6. Tidak Ada yang Berbeda

Bergumul dengan perasaan negatif tidak akan lantas membuat kita merasa baik. Semua orang tahu. Tapi, manusia tidak bisa mengatur perasaan yang timbul dan tenggelam di hatinya, 'kan?

"Gimana? Undangan RuSe mau diambil?" Nilam membenarkan letak kacamatanya yang melorot, dengan pandangan masih fokus pada ponsel. "Yes or no? Biar gue kabarin si Setya."

Keempat anak yang lain masih diam, saling mengalihkan tatapan. Entah sedang membuat pertimbangan atau melongo idiot seperti yang Dito lakukan sekarang.

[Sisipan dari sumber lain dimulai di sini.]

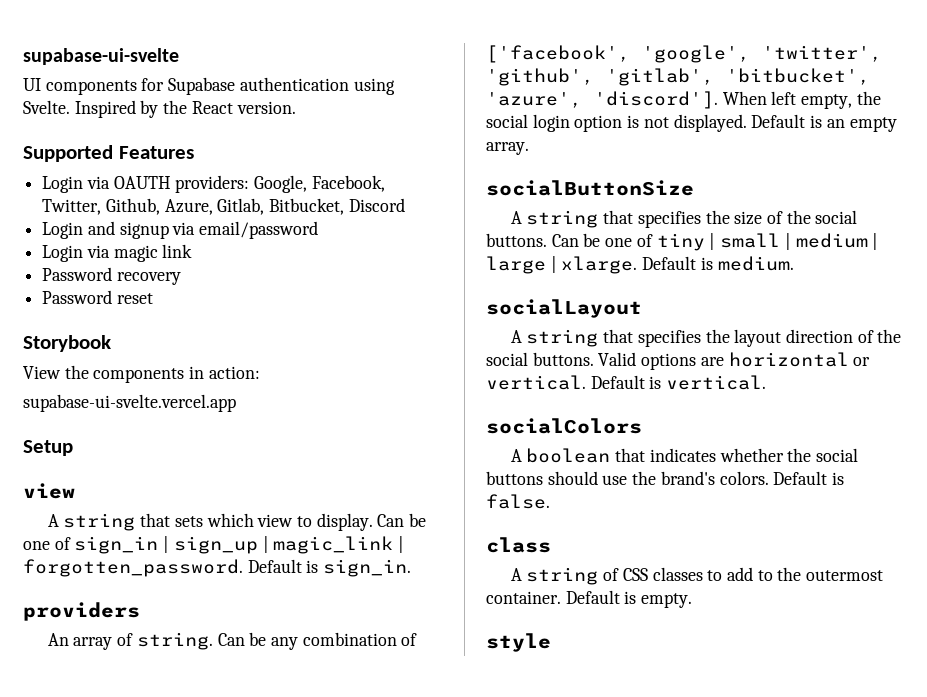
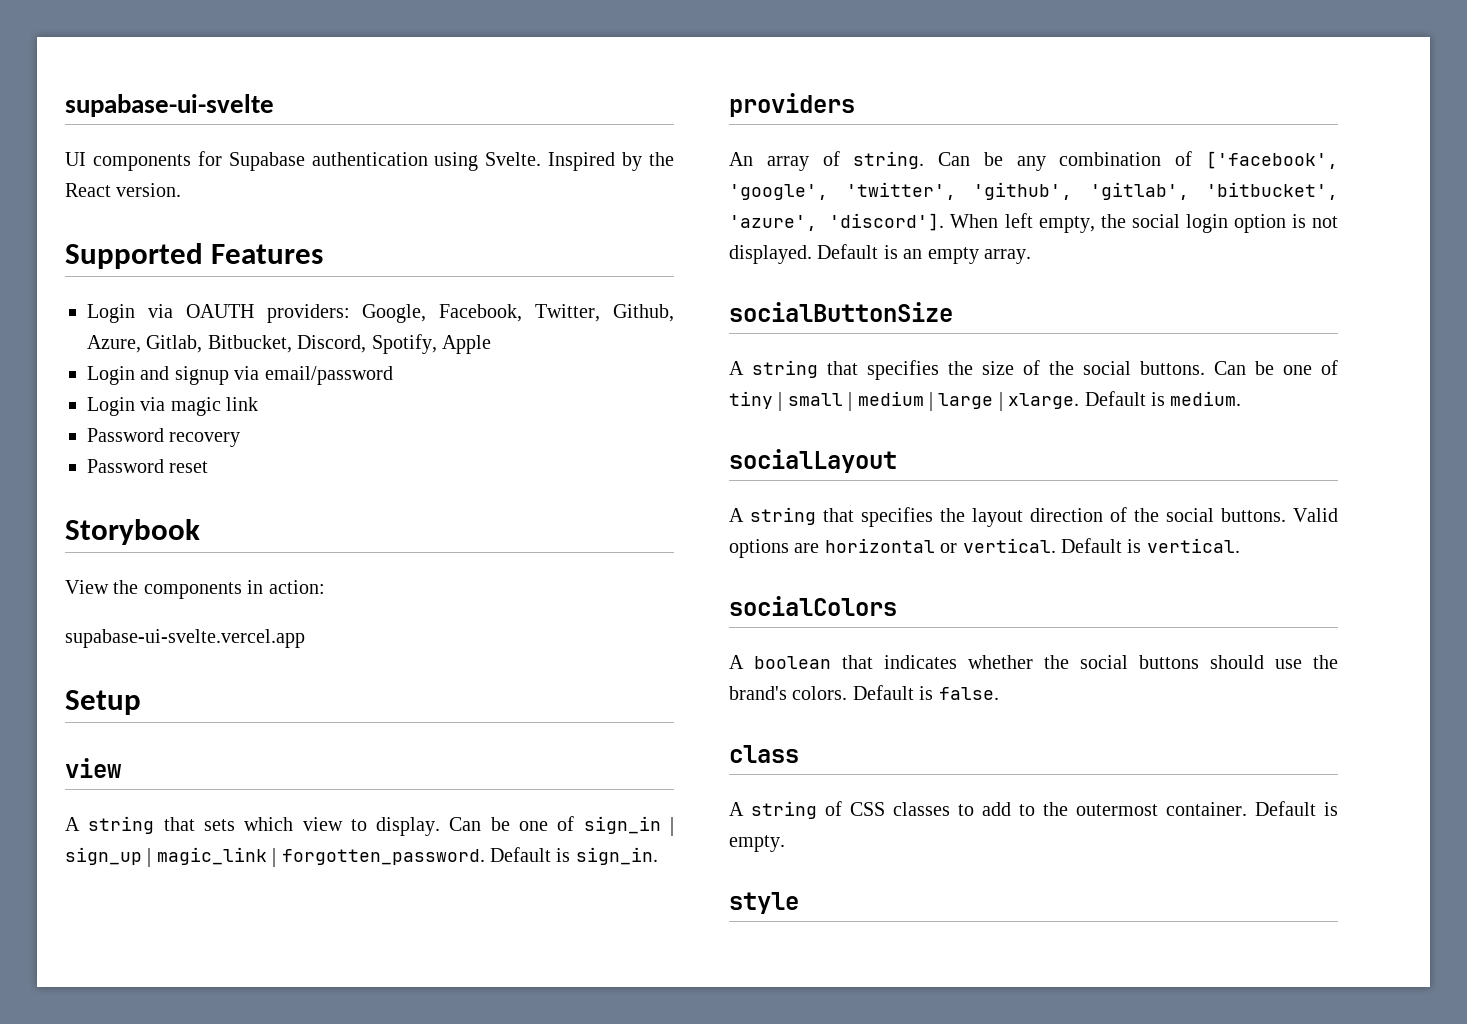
[348,198,405,212] Discord -> [297,334,491,354] Discord, Spotify, Apple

Mereka sedang berkumpul di ruang tamu rumah Nilam. Duduk terpisah-pisah di atas sofa besar berbahan kain ungu gelap. Bara di dekat pintu masuk, tepat di bawah jendela besar berkosen putih. Tak jauh di sebelahnya, Nilam duduk dengan kaki bersila, berhadapan dengan pohon kaktus besar di seberang ruangan. Leva di sisi satunya, di bawah hiasan mozaik acak yang menempel di dinding. Dan Sega, tentu saja, di sebelah perempuan itu. Oh, satu lagi, Dito mengambil posisi nyaman dengan berbaring di depan pohon kaktus dan sebuah dudukan dari batang kayu. Menempelkan punggung pada karpet tebal ruang tamu Nilam.

Berbicara soal RuSe, adalah salah satu kafe kekinian yang belakangan ini menjadi salah satu spot favorit anak-anak muda nongkrong. Rubrik Sewindu, begitu namanya, meski lebih sering disebut RuSe, karena lebih singkat. Selain karena desainnya yang instagramable dan minimalis, didominasi warna putih dan cokelat karamel yang memberi kesan tenang; makanan dan minuman yang disediakan di RuSe pun cukup bervariasi. Ditambah lagi setiap malam minggu selalu menampilkan live music dengan memanggil band-band lokal yang menambah meriah suasana RuSe.

Dari kabar yang beredar di media sosial mereka, RuSe juga berencana membuat spot baca untuk para pecinta buku di kafenya. Sekarang mungkin kafe kekinian memang menjamur, tapi sangat sedikit yang memfasilitasi pengunjungnya dengan bilik khusus untuk membaca buku. Maka dari itu, RuSe berinisiatif membuat ruangan khusus bagi pecinta literasi dan membangun perpustakaan kecil di sana.

Sementara tangannya masih sibuk memetik dengan asal gitar di pangkuan, kepala Sega sibuk memikirkan beberapa kemungkinan. Kira-kira, bagaimana respons teman-temannya, ya?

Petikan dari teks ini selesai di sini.